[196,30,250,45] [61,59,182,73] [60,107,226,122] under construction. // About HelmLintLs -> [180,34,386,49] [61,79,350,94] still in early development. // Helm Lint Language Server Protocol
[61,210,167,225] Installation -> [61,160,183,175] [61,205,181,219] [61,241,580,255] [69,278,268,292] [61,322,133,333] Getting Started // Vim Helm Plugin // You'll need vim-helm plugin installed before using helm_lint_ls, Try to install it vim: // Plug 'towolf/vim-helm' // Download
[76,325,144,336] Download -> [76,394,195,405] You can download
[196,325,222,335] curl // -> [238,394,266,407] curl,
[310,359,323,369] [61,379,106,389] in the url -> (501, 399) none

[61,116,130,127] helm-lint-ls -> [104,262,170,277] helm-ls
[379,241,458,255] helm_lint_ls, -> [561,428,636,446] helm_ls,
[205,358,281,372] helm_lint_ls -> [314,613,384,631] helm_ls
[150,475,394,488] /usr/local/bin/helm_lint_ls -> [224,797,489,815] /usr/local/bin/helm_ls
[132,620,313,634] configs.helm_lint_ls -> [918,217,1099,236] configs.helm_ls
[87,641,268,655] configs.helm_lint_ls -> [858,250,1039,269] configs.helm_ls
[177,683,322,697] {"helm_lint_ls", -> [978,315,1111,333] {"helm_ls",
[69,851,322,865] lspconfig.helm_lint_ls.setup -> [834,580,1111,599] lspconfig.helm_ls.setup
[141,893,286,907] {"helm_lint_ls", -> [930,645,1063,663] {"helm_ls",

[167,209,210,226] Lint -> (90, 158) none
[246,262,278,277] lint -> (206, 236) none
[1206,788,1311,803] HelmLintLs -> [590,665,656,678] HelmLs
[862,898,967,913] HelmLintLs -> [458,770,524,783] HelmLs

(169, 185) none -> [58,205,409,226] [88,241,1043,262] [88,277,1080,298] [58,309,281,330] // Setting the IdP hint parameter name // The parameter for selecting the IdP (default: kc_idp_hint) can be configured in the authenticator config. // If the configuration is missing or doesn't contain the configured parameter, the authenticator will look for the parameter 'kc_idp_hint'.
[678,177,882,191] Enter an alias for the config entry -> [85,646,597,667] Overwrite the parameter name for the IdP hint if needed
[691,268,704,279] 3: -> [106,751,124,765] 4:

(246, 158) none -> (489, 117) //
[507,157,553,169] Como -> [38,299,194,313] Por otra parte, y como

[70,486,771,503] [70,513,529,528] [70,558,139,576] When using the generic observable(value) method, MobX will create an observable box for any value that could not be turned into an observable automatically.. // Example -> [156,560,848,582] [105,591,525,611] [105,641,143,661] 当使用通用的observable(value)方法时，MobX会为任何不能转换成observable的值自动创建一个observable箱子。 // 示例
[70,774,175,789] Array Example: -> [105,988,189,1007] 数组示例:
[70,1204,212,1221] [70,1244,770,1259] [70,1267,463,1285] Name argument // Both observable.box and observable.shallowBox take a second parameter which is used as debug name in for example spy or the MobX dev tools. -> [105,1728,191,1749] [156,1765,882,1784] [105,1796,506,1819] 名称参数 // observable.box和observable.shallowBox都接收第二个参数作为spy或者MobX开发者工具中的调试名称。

WORK ITEM: Go over the listing above and return each line with "HelmLs".

EXERCISE SOLUTION:
[1206,788,1311,803] HelmLintLs -> [590,665,656,678] HelmLs
[862,898,967,913] HelmLintLs -> [458,770,524,783] HelmLs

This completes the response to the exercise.